Approach: Dependency Injection + In-Memory DuckDB

Thread an optional db: MotionDatabase = None parameter through the three pipeline functions that currently hard-import the singleton. Pass MotionDatabase(":memory:") in tests. Replace fake ai_provider calls with a real FakeEmbedder callable injected as a parameter.

Rejected alternatives:

Repository/Protocol pattern — major refactor of database.py and all callers; YAGNI for current test coverage needs
tmp_path real DB files — slower, requires full schema migration in fixtures, still needs singleton patching

Architecture

Production Changes (minimal, backwards-compatible)

pipeline/ai_provider_wrapper.py

Add db: MotionDatabase = None param to get_embeddings_with_retry
Add embedder=None param (callable replacing get_embeddings_batch)
If None, fall back to imported singleton / real provider

pipeline/text_pipeline.py

ensure_text_embeddings: already accepts db_path; also accept db: MotionDatabase = None as override (takes precedence over db_path)
ensure_text_embeddings_for_ids: same db override param
_select_text: accept db: MotionDatabase (already does); when db.db_path == ":memory:" the function returns [] (no motions seeded at that level) — this is fine for retry-path tests

similarity/compute.py

compute_similarities: already constructs MotionDatabase(db_path) locally; add db: MotionDatabase = None override param

Test Infrastructure (`tests/conftest.py`)

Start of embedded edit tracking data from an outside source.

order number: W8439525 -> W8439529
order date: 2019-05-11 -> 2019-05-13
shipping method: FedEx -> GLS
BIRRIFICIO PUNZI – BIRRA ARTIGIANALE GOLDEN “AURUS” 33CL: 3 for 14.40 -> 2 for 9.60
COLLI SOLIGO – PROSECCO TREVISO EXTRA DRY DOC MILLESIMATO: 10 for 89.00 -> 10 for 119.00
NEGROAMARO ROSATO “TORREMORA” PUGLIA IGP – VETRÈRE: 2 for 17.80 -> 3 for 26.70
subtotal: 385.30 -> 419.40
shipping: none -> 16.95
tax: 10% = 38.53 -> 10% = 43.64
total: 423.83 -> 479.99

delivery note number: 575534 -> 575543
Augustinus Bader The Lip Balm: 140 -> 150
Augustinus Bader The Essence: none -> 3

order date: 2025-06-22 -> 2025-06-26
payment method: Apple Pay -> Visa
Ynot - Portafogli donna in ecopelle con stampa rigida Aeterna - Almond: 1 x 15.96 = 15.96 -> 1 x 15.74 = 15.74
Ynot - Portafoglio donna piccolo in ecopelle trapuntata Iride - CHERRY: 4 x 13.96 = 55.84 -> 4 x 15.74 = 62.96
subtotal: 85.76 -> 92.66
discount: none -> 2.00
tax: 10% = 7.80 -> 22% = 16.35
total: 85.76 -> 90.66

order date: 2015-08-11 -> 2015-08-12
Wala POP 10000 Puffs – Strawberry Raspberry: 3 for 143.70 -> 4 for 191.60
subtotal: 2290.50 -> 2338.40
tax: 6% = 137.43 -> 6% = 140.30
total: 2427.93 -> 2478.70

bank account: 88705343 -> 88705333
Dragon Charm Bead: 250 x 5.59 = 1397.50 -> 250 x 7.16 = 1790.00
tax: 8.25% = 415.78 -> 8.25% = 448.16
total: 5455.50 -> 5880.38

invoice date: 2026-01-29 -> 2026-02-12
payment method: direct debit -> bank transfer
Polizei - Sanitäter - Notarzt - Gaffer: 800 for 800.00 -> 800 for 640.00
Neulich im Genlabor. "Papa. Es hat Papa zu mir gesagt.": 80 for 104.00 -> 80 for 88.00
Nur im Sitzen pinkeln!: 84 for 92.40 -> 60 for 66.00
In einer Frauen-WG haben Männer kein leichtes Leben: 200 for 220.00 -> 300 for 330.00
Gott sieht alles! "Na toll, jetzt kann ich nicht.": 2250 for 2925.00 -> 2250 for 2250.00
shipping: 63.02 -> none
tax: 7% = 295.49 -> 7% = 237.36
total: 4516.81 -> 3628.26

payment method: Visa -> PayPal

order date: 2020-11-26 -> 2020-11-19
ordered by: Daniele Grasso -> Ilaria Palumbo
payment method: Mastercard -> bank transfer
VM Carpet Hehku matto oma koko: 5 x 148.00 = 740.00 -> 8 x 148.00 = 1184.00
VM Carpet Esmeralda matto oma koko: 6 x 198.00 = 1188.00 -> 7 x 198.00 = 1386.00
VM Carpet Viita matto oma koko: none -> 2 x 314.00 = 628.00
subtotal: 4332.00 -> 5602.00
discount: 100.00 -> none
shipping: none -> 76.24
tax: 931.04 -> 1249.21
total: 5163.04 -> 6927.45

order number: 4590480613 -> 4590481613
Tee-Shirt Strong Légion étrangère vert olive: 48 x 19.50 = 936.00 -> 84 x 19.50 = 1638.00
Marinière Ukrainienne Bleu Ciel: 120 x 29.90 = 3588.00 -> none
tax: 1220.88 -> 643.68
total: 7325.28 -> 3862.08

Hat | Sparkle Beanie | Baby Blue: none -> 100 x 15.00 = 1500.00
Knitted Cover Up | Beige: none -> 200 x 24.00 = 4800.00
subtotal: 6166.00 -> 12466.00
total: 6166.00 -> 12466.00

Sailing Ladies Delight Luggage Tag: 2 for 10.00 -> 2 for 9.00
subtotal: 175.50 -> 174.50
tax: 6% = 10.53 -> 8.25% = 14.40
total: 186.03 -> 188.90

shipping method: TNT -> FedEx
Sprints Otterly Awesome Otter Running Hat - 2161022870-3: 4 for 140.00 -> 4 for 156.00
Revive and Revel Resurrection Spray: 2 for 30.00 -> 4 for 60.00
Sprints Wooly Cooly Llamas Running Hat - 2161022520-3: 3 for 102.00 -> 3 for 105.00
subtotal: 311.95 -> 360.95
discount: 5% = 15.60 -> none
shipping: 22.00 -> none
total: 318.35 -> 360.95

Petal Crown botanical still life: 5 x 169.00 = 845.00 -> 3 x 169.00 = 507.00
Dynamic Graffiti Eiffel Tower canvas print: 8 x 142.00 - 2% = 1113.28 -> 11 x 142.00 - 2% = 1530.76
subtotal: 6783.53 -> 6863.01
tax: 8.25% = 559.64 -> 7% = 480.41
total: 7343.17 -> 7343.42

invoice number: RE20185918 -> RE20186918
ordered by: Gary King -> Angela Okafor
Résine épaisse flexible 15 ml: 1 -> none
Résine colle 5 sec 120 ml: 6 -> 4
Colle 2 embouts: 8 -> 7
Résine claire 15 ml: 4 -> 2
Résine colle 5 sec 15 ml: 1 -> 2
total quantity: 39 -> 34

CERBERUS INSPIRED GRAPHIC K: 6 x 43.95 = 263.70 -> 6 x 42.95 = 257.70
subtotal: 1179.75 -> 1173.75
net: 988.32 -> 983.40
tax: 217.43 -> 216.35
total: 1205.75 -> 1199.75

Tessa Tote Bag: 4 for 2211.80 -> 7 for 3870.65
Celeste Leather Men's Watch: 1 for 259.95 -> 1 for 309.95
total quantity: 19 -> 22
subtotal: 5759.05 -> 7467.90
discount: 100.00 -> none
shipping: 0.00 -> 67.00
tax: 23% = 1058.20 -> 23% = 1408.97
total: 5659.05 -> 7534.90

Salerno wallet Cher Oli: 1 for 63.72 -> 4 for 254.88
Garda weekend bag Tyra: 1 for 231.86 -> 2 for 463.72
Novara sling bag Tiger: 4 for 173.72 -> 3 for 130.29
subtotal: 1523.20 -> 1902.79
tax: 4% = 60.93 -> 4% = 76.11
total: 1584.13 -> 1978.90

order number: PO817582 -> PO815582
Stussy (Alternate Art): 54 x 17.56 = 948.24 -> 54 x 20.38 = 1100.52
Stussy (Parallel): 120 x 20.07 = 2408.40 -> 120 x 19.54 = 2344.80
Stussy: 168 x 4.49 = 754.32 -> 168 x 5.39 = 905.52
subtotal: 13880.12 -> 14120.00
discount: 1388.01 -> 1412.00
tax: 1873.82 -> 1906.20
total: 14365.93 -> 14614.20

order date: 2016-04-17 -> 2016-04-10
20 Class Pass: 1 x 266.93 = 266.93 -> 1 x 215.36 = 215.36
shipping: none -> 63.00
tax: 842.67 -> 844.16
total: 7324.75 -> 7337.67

New fixtures added alongside existing ones:

mem_db fixture (function-scoped)

Creates MotionDatabase(":memory:") — triggers _init_database() which creates all tables/sequences in-memory
Seeds a minimal set of motions rows for tests that need them
Returned to test; closed after test

fake_embedder fixture

Returns a FakeEmbedder instance — a real callable class with signature (texts, model=None, batch_size=50) -> list[list[float]]
Returns deterministic embeddings: [[0.1] * 1536] per text
Accepts fail_ids: list[int] kwarg to simulate per-item permanent failures (raises RuntimeError for those items)

Components

`FakeEmbedder` (tests/conftest.py)

Real class, not a Mock
__call__(texts, model=None, batch_size=50) — returns list of float vectors
fail_ids set at construction time: any call where the batch index is in fail_ids raises RuntimeError
Tracks call_count for assertions

`mem_db` fixture

MotionDatabase(":memory:") — schema initialized by __init__
Optionally seeds motions via db.insert_motion(...) for tests that need real data
No filesystem side effects

Data Flow

Retry test (replaces `test_rerun_embeddings_retry.py`)

mem_db fixture creates in-memory DB
FakeEmbedder(fail_ids=[101, 102]) created
Call ensure_text_embeddings(db=mem_db, embedder=fake_embedder)
Wrapper internally retries failed items
Assert fake_embedder.call_count > 1 (retries happened)
Assert failed_ids returned contains [101, 102]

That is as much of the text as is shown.